The adaptive part means that there are no fixed tables, encoding codes are generated and updated depending on the actual usage (probability) of the input values.
reply

ZeroUm_
The drop of bytes in chroma during the color space transformation is why some text gets fuzzy and hard to read on the desktop, when you change resolutions from 4k30 or 4k60 to 4k120 on a HDMI 1.4(2.0 I need to check) or DisplayPort 1.2 connection.
The bandwidth isn't enough to keep up with what you're trying to push, so the color space drops from YUV444(RGB) to YUV422 or lower, decreasing the color resolution and thus the small details. It's fine for video and gaming, but it sucks when reading static text.
reply

Robinthefox88
I only have a very high level understanding of video encode/decode, so it always melts my brain just how insanely complex it all is, and just how smart everyone is to not only come up with the theory, but then turn that into actual silicon and software to seamlessly perform these tasks
This video did a great job of getting deeper into the weeds of it all without being overwhelming and still very interesting, but then again, I'm pretty sure Tom reading a phone directory would be just as fascinating
reply

javajoint
one thing that was not mentioned when they talked about Temporal Difference is sun goes down.. A shifting light source changes the lighting all over the scene (as opposed to: car drives by static house w/ambient lighting).
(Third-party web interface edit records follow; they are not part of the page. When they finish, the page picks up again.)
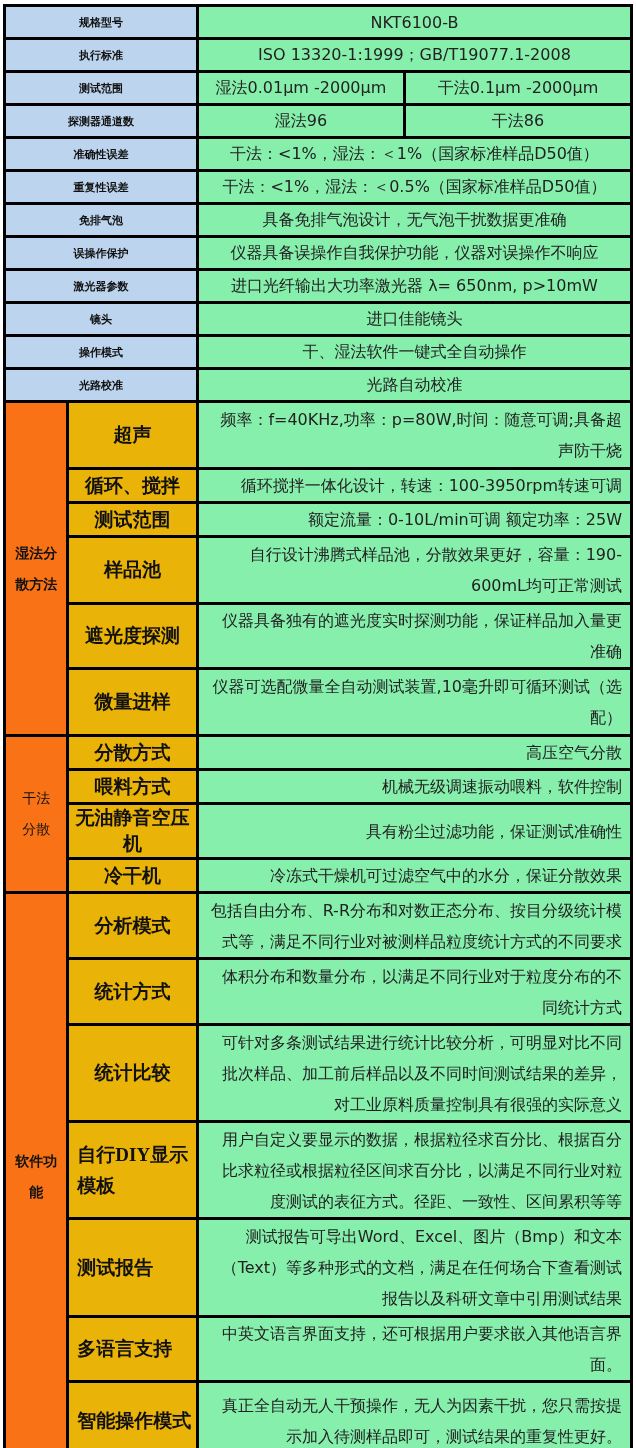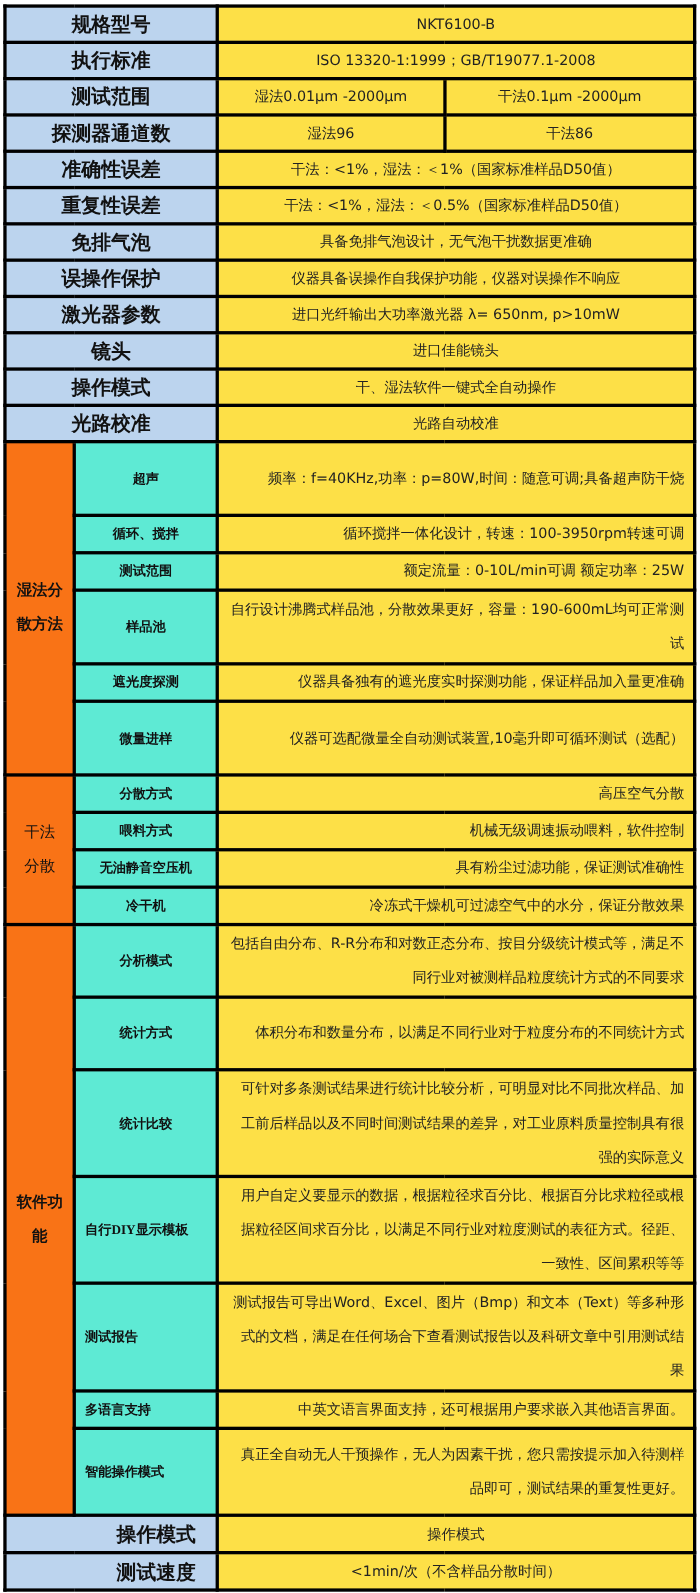--- a/index.html
+++ b/index.html
@@ -32,7 +32,7 @@
     .label {
       background: #bcd4ee;
       font-weight: bold;
-      font-size: 18px;
+      font-size: 11px;
       text-align: center;
       color: #111;
     }

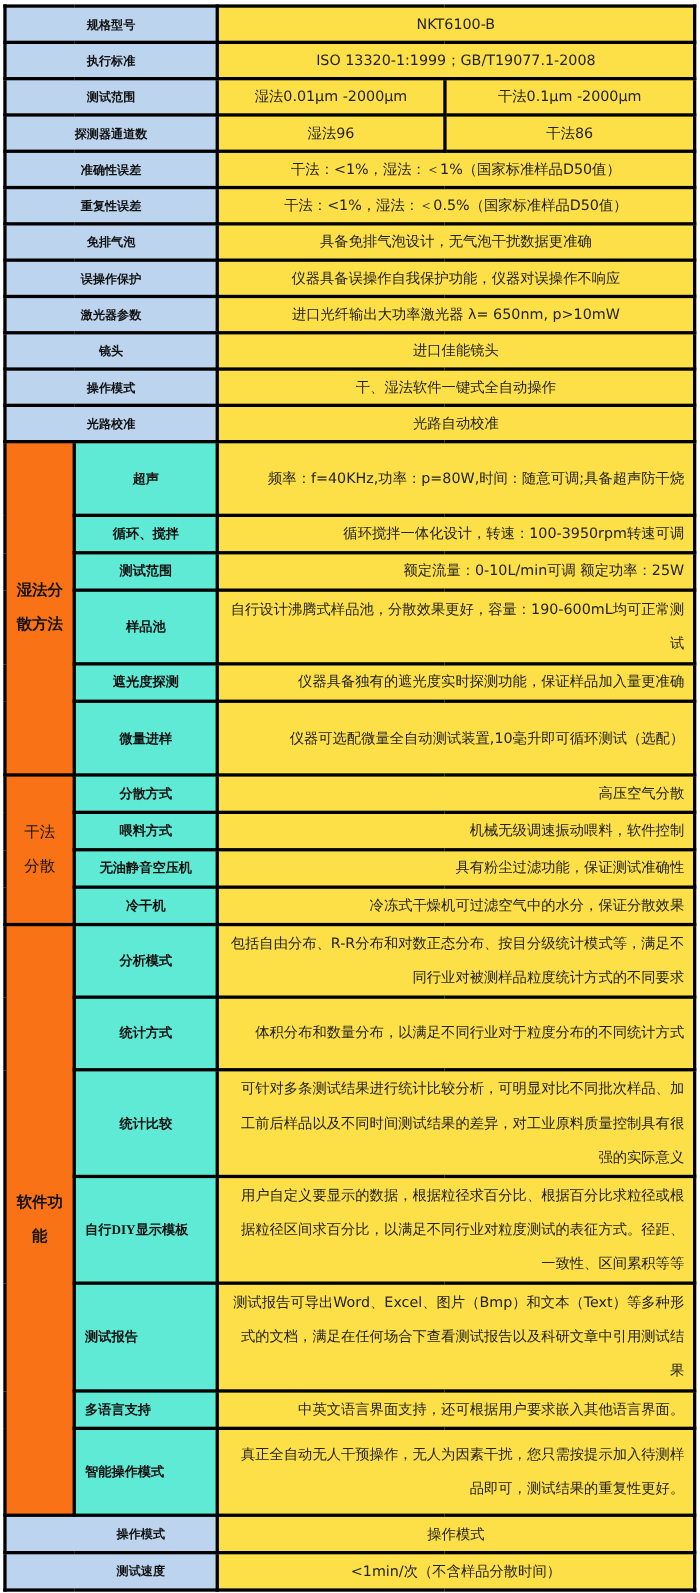--- a/index.html
+++ b/index.html
@@ -45,8 +45,8 @@
       color: #111;
     }
     .value {
-      background: #fde047;
-      font-size: 13px;
+      background: #86efac;
+      font-size: 16px;
       text-align: center;
       color: #222;
     }

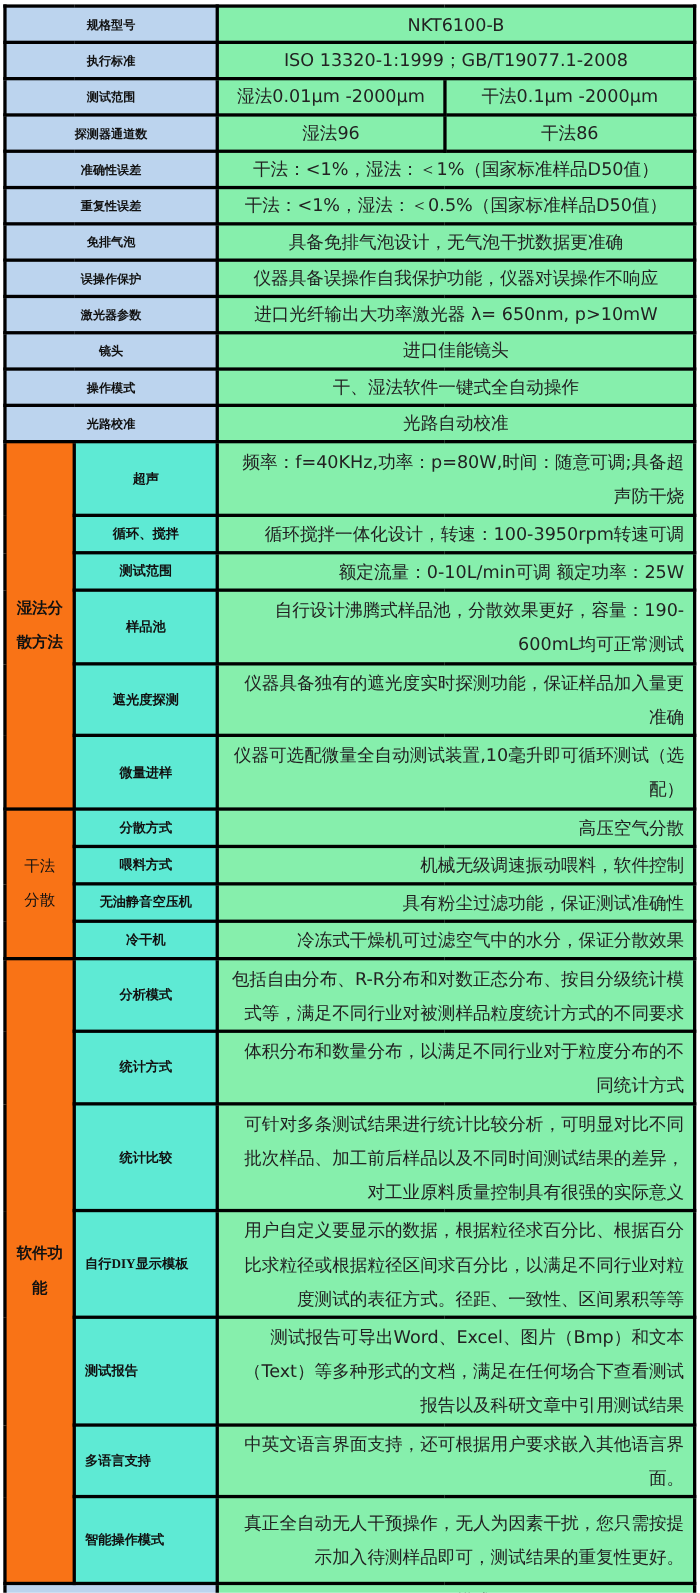--- a/index.html
+++ b/index.html
@@ -56,9 +56,9 @@
       line-height: 31px;
     }
     .sub-label {
-      background: #5eead4;
+      background: #eab308;
       font-weight: bold;
-      font-size: 12px;
+      font-size: 19px;
       text-align: center;
       color: #111;
     }

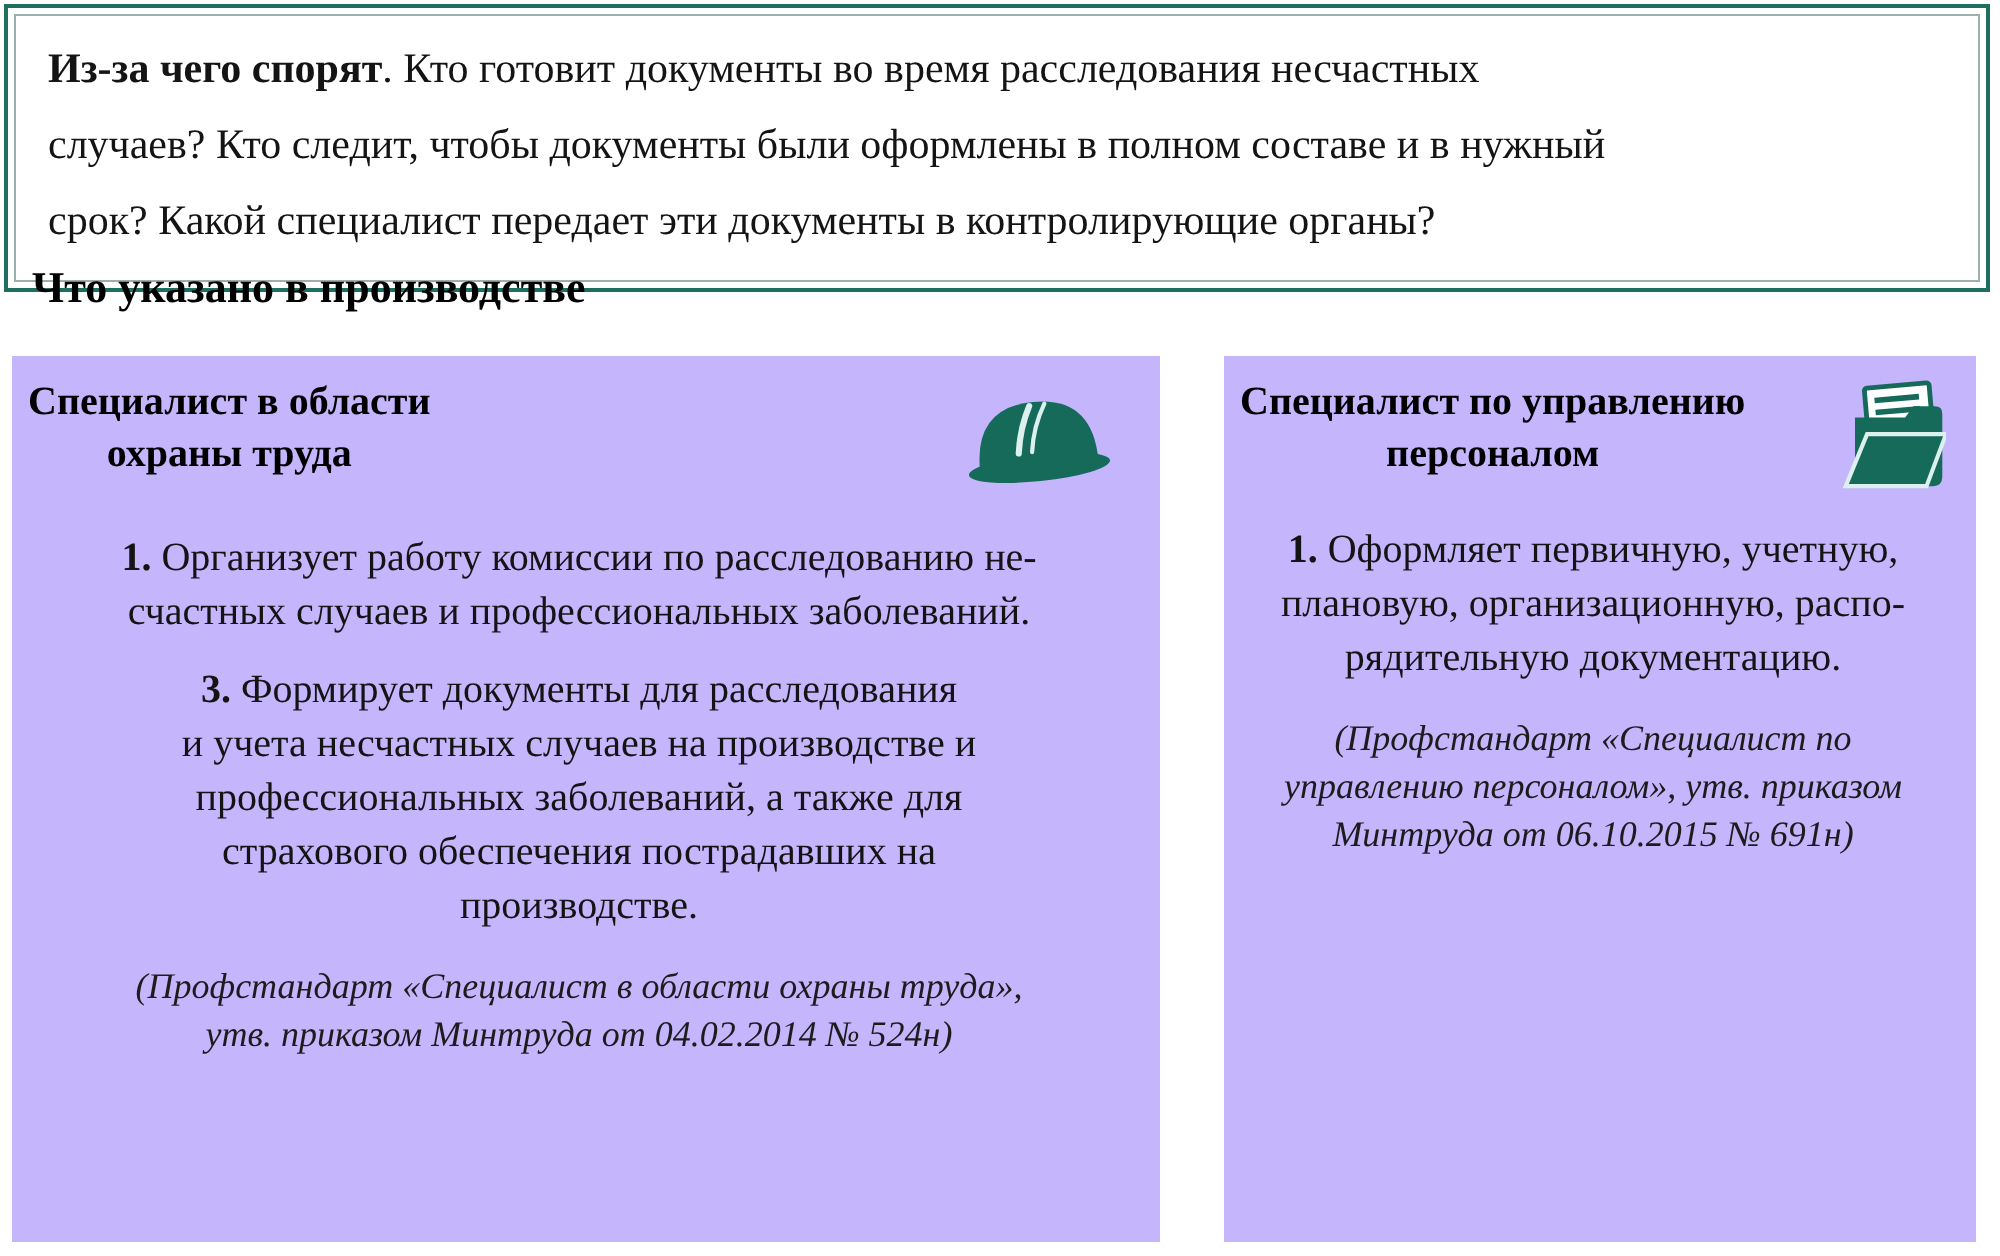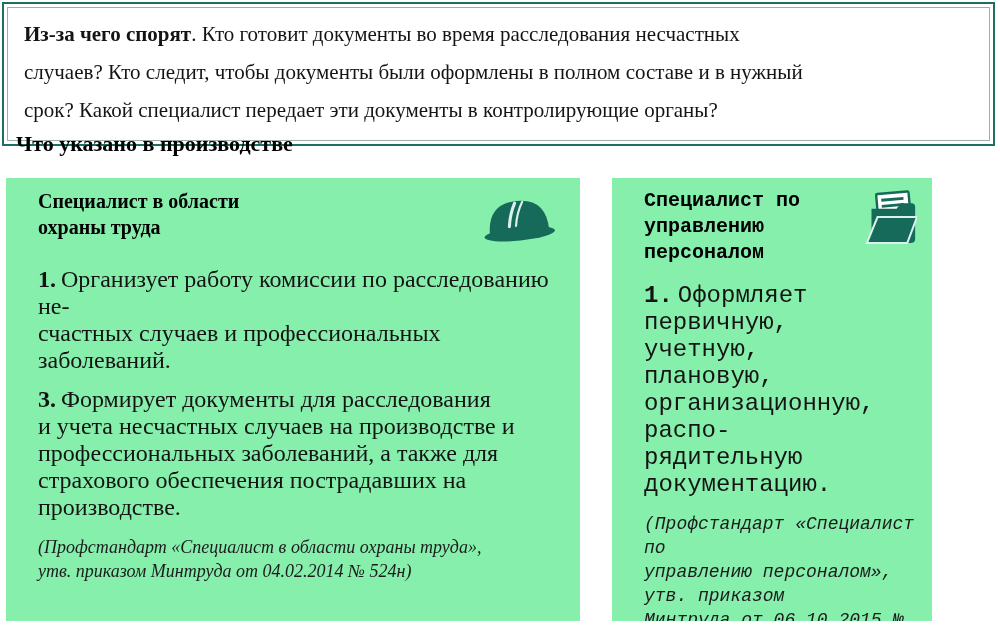--- a/index.html
+++ b/index.html
@@ -62,10 +62,11 @@
     gap: 32px;
   }
   .card {
-    background: #86efac;
+    background: #c4b5fd;
     box-sizing: border-box;
-    padding: 10px 15px 10px 32px;
+    padding: 10px 15px 10px 8px;
     overflow: hidden;
+    text-align: center;
   }
   .card-left  { width: 574px; }
   .card-right { width: 320px; font-family: Liberation Mono, monospace; }

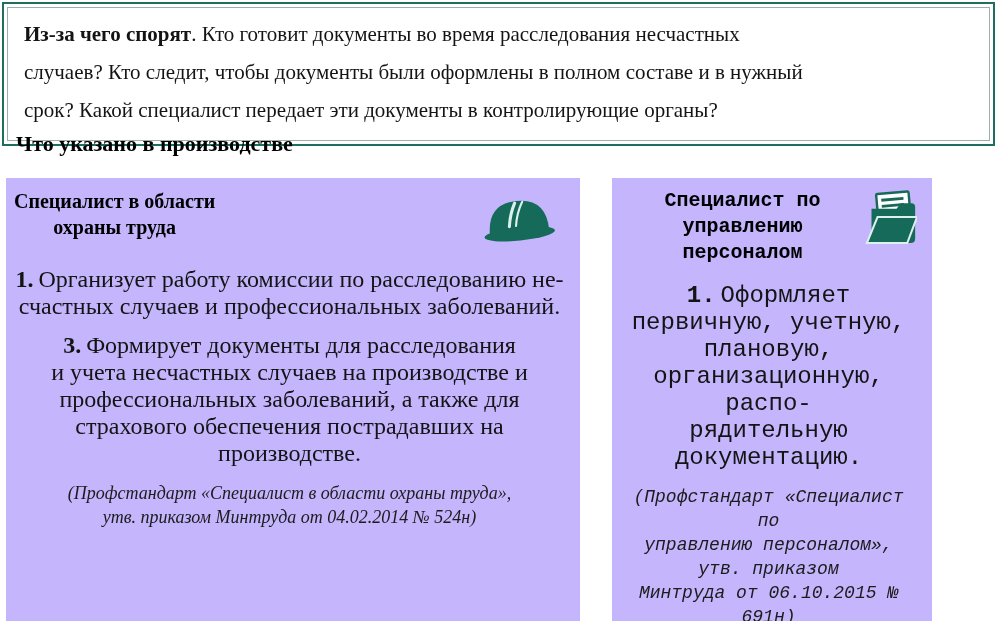--- a/index.html
+++ b/index.html
@@ -69,7 +69,7 @@
     text-align: center;
   }
   .card-left  { width: 574px; }
-  .card-right { width: 320px; font-family: Liberation Mono, monospace; }
+  .card-right { width: 376px; }
 
   .card-head {
     display: flex;

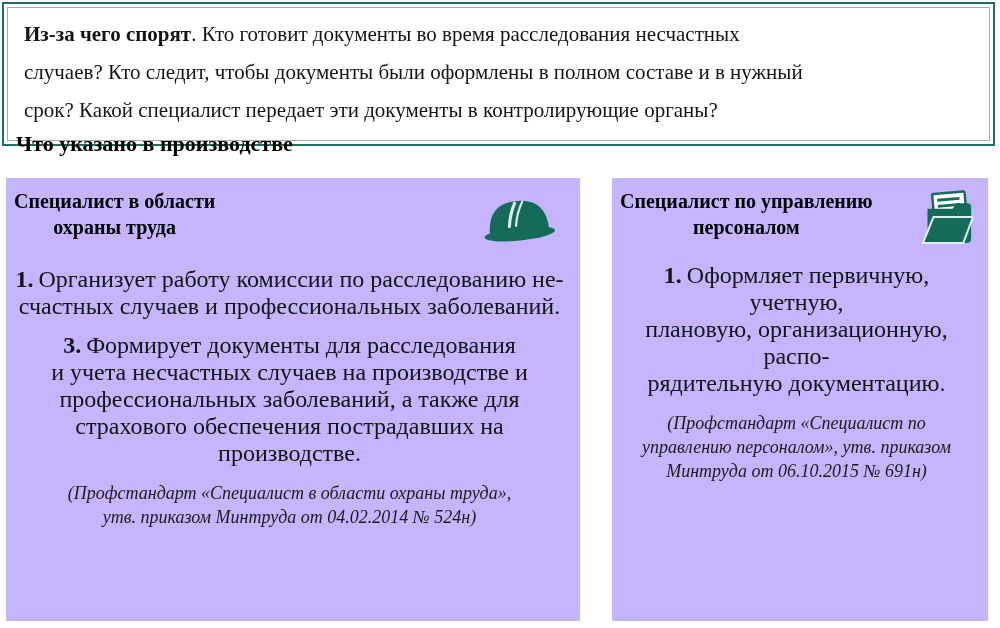--- a/index.html
+++ b/index.html
@@ -90,7 +90,7 @@
 
   .item {
     margin: 0 0 12px 0;
-    font-size: 24px;
+    font-size: 20px;
     line-height: 27px;
     white-space: pre-line;
   }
In other words Temporal is more about motion / positional differences than overall lighting. I understand why they did not deep dive into that, as it is a whole tangent - but good to be aware of. Very well done though!
reply

Craigerry
Tom is so darn smart and a great presenter, we don't deserve him
E: since this does turn into a product pitch for ARC, I wonder if there could be a use case in the future (if it's possible) for streamers to use a dual video card setups, one for the game they're playing and one for video encoding and compression in the same PC. I'd have to guess that this is currently possible with a dual PC setup but certainly a curiosity
reply

Originalimoc
I'm recently baffled by the fact the hard coded 4:2:0 down sampling, looks really bad when lots of edge present, like text, why can't we just treat color the same as resolution(because decreasing resolution is basically a dumb compression algorithm), we should just set a bitrate limit, then let the smart encoder do the chroma subsampling alongside the other compression DSC for monitor is kind of doing this
reply

gamersnexus
Suggestion for (d)GPU media file testing: How much data is sent/received through the PCIe bus while encoding/decoding video with certain resolutions/refresh rates/color settings
Why This might be relevant for operating dedicated GPUs explicitly meant for transcoding purposes (remember that being one recommendation for early ARC GPUs) via Thunderbolt or USB 4 adapters.
reply

Mantarhochen
Thank you for this interesting video!
I would have wished for a deeper dive into the current codecs and what they are doing better than the previous generations In fact I have a hard time imagining what can be done better at any step of the way Maybe better identifying the pixels that can be dropped at the 4th, frequency-related step
Nonetheless a good video!
reply

Nobody-vr5nl
I love that GN does this content. It doesnt have to apeal to everyone. Just genuinely nerdy content that few fully understand (including me) is great.
I work in a place with a lot of nerds. Some love to talk about stuff they probably shouldnt, and i love listening to them. Even if i dont really get it. They are so pationate about what they do and its great.
reply

TheNerd
I would say the simplest way of describing Huffmann is: If you have a Word document that has the letters AAAA in it and you want to compress it,
you can compress it as 4A (like 4 times A). For example AAAA BBB ZZZZZ CCCC could instead be: 4A 3B 5Z 4C
Of yourse the example is extremly oversimplified and almost an insult, but you get the idea of what it does.
reply

cromefire_
And the great thing is with Intel's VAAPI HW accelerated Video on Linux is pretty simple these days, well except on NVIDIA of course, but on Intel and AMD platform it's great. Intel and AMD should really work more often on vommon APIs, as intel is just plain better in designing those API, while AMD is perfectly capable of useing these better APIs.
reply

magicmanchloe
Edit: someone else explained it better
11:08 slight correction, 4:4:4, 4:2:2 and 4:2:0 is actually referring to the data in the grid. So in that grid of pixels 4:2:2 represents 4 vertical and horizontal illuminants samples. 2 horizontal chroma samples and 2 vertical chroma samples. 4:2:0 is the same but has no vertical chroma samples.
reply

TheGamerUnknown
Question: How does video streaming work when there are temporal components You can't send it frame-by-frame because of the temporal parts, but sending the entire video may be impractical for high-resolution long videos. Is the video 'chunked' into groups of frames that have all the temporal information they need
reply

DEMENTO01
another interesting thing in codecs is lossless codecs, you can still save quite a lot of bandwith without losing any information whatsoever, like with FFV1 and others, also, YUV chroma subsampling (aka 4:2:0 and such) has been a thing since before digital video existed, afaik it has its roots in color tv signals
reply

Add a review, comment